BEGIN MATERIALS PROVIDED

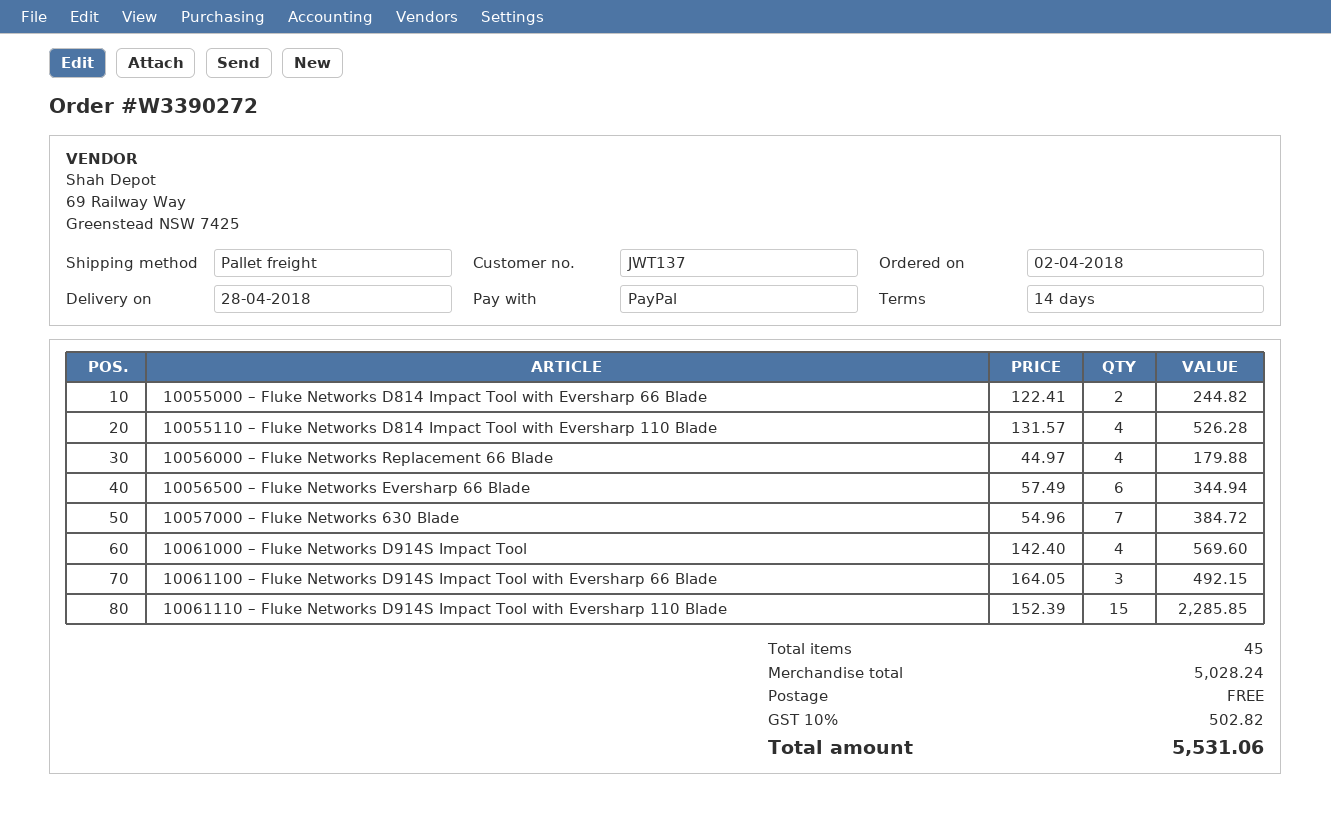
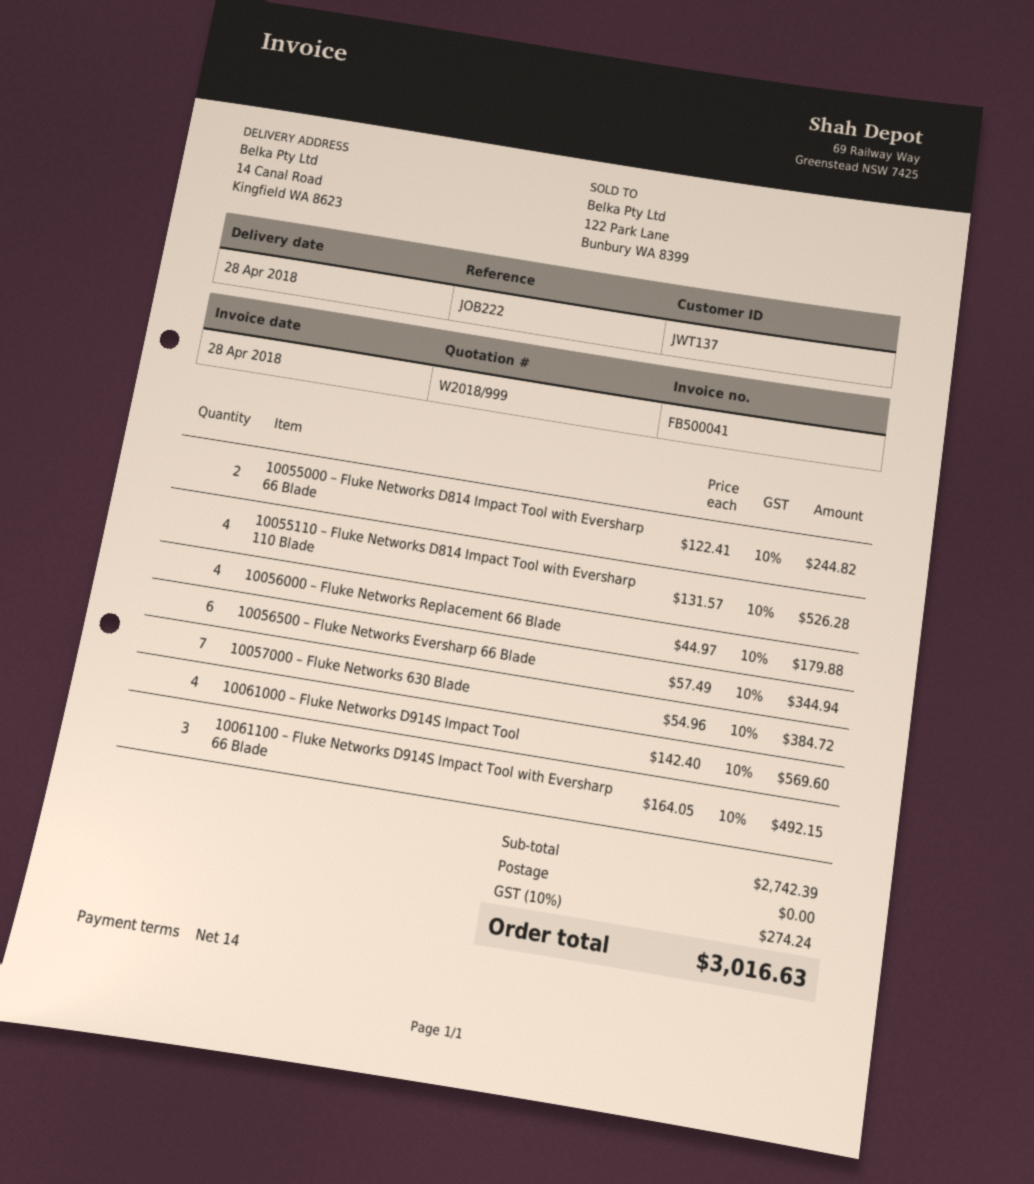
10061110 – Fluke Networks D914S Impact Tool with Eversharp 110 Blade: 15 x 152.39 = 2285.85 -> none
subtotal: 5028.24 -> 2742.39
tax: 10% = 502.82 -> 10% = 274.24
total: 5531.06 -> 3016.63

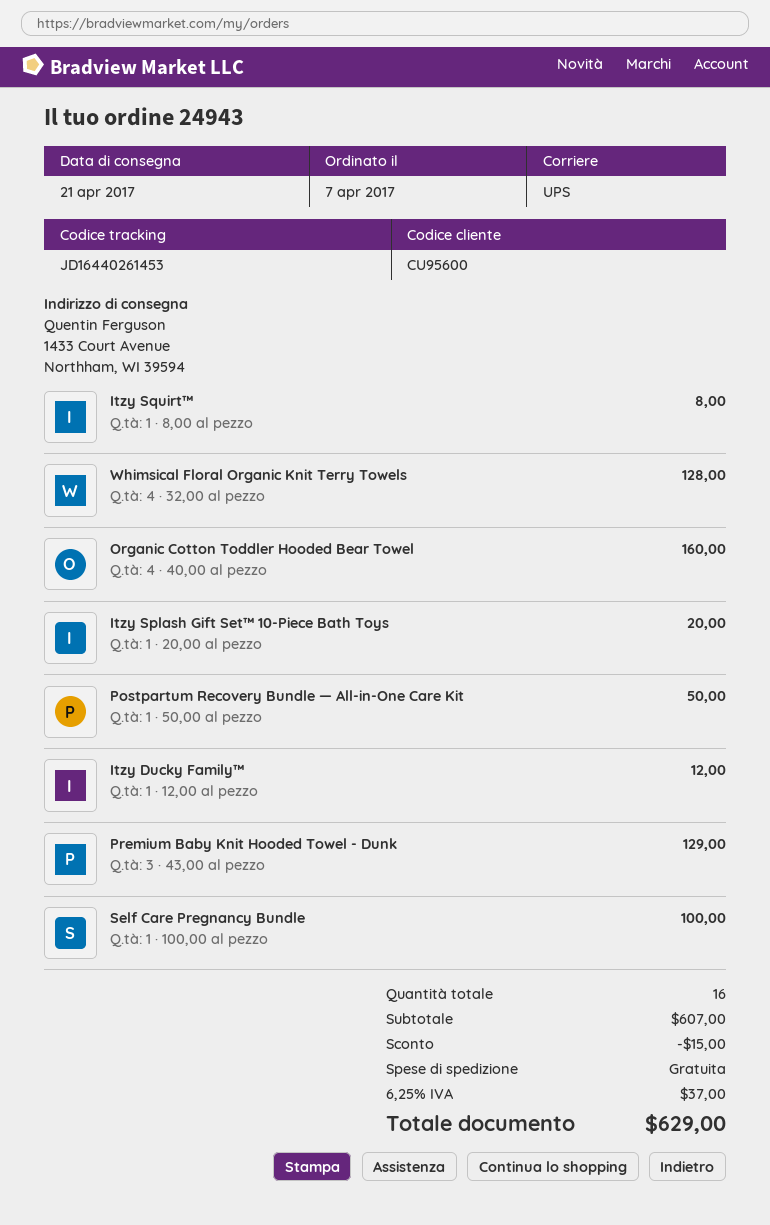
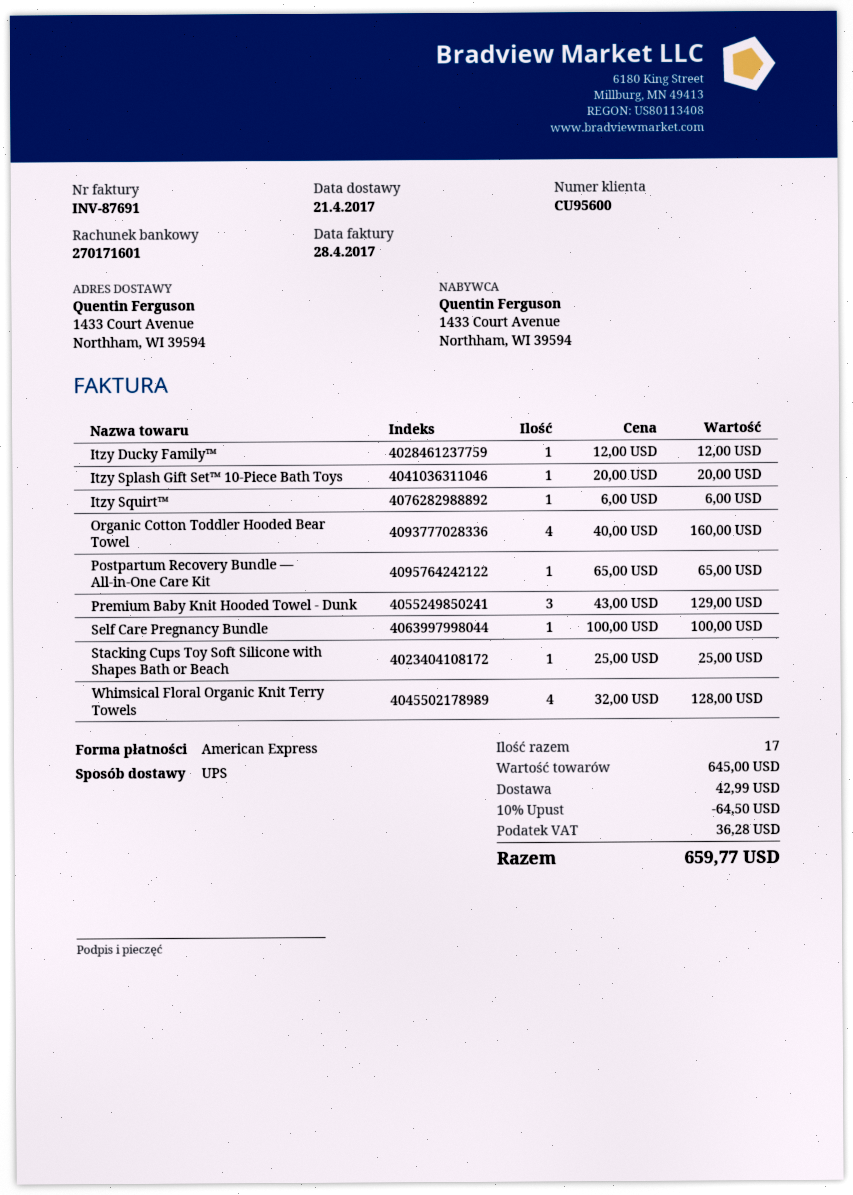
Itzy Squirt™: 1 x 8.00 = 8.00 -> 1 x 6.00 = 6.00
Postpartum Recovery Bundle — All-in-One Care Kit: 1 x 50.00 = 50.00 -> 1 x 65.00 = 65.00
Stacking Cups Toy Soft Silicone with Shapes Bath or Beach: none -> 1 x 25.00 = 25.00
total quantity: 16 -> 17
subtotal: 607.00 -> 645.00
discount: 15.00 -> 64.50
shipping: 0.00 -> 42.99
tax: 37.00 -> 36.28
total: 629.00 -> 659.77

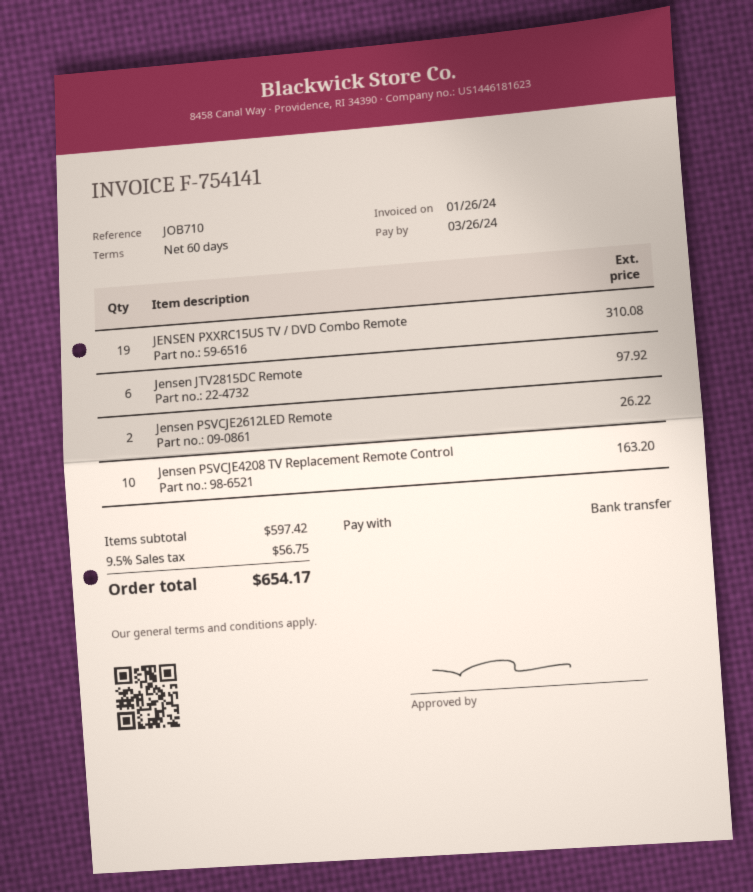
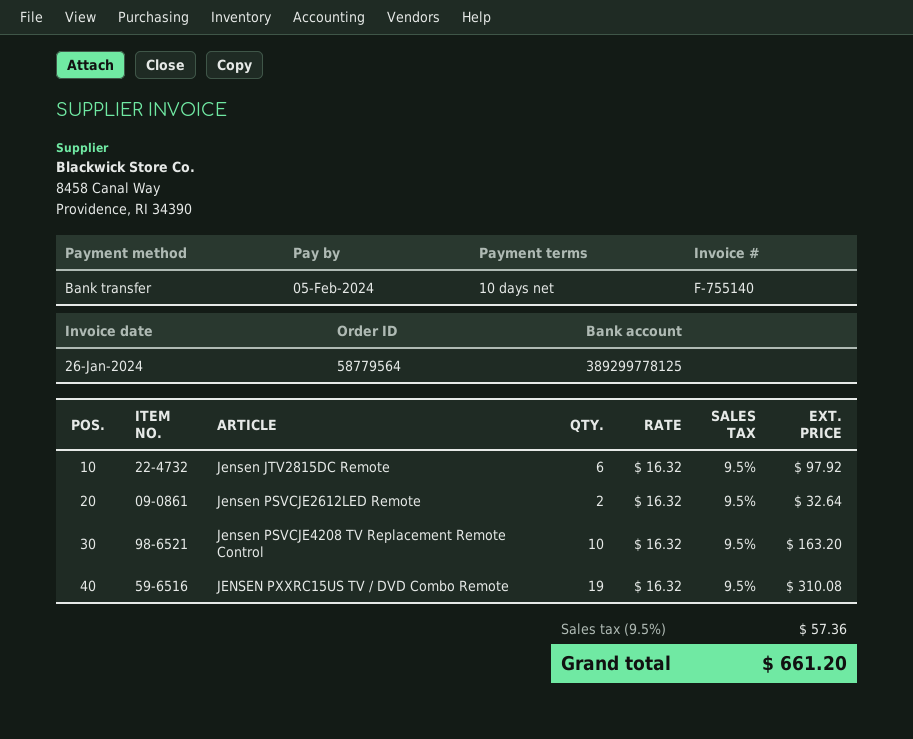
invoice number: F-754141 -> F-755140
payment terms: 60 days -> 10 days
due date: 2024-03-26 -> 2024-02-05
Jensen PSVCJE2612LED Remote: 2 for 26.22 -> 2 for 32.64
tax: 9.5% = 56.75 -> 9.5% = 57.36
total: 654.17 -> 661.20

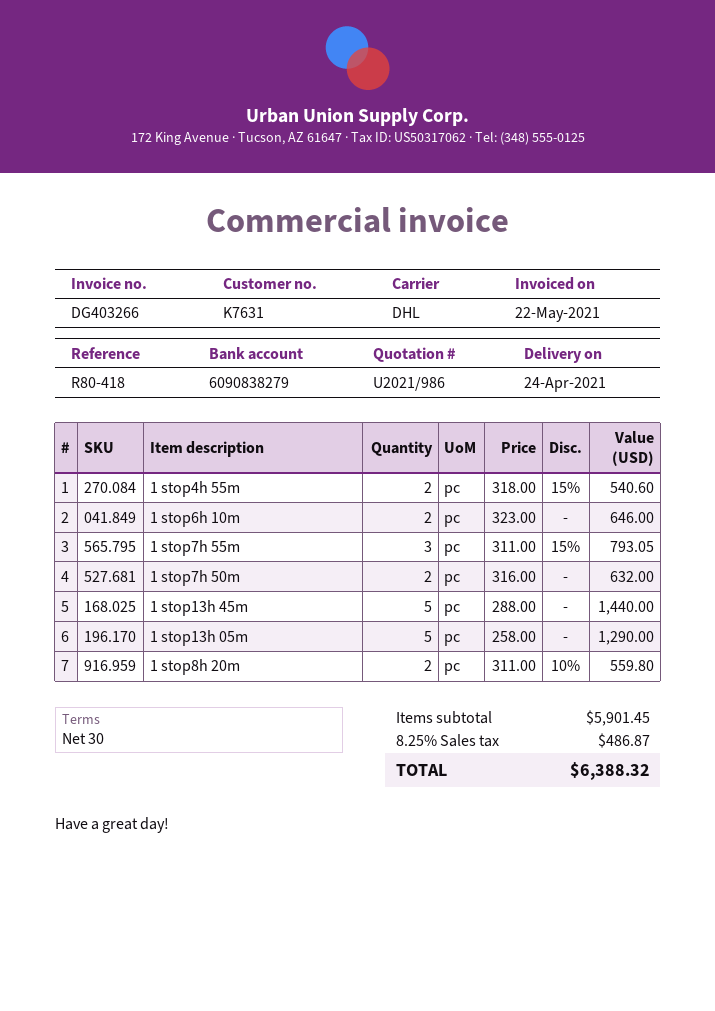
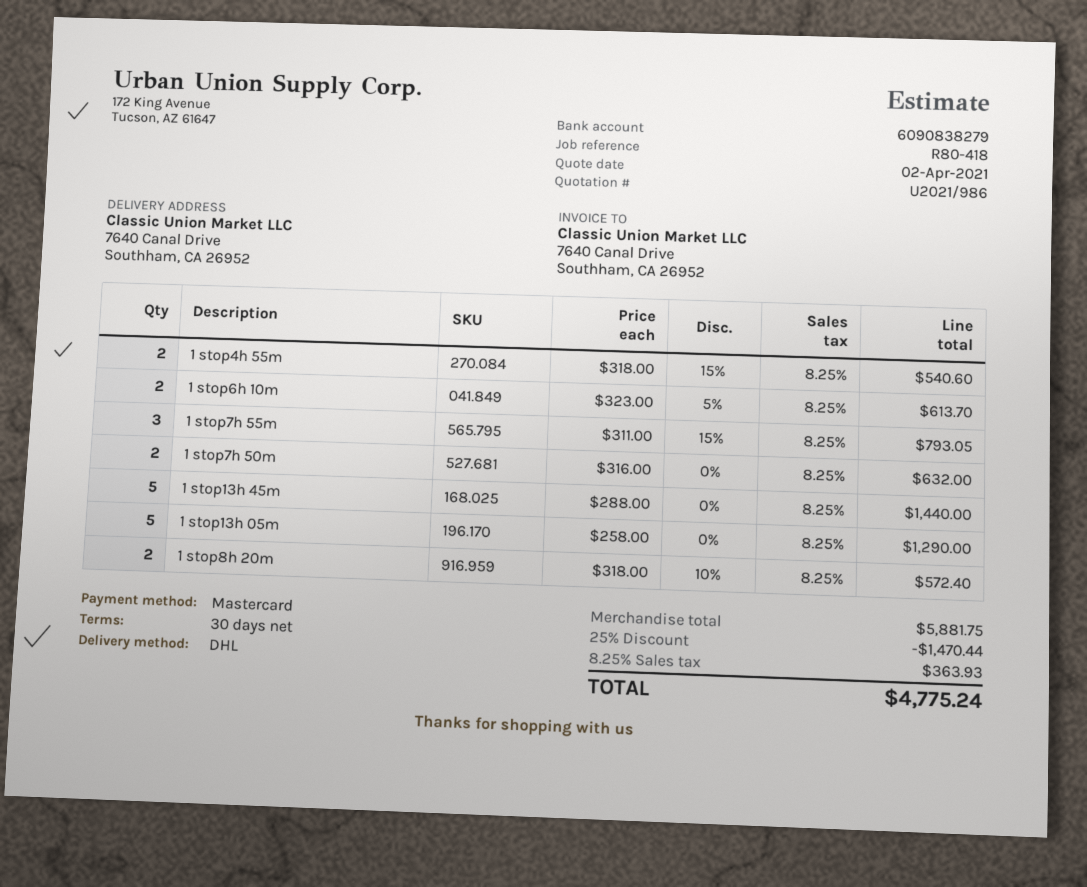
1 stop6h 10m: 2 x 323.00 = 646.00 -> 2 x 323.00 - 5% = 613.70
1 stop8h 20m: 2 x 311.00 - 10% = 559.80 -> 2 x 318.00 - 10% = 572.40
subtotal: 5901.45 -> 5881.75
discount: none -> 25% = 1470.44
tax: 8.25% = 486.87 -> 8.25% = 363.93
total: 6388.32 -> 4775.24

END MATERIALS PROVIDED

## WORK TO COMPLETE
Would you please filter the lines above and copy every one that includes "with"?

## SOLUTION TO THIS PROBLEM
10061110 – Fluke Networks D914S Impact Tool with Eversharp 110 Blade: 15 x 152.39 = 2285.85 -> none
Stacking Cups Toy Soft Silicone with Shapes Bath or Beach: none -> 1 x 25.00 = 25.00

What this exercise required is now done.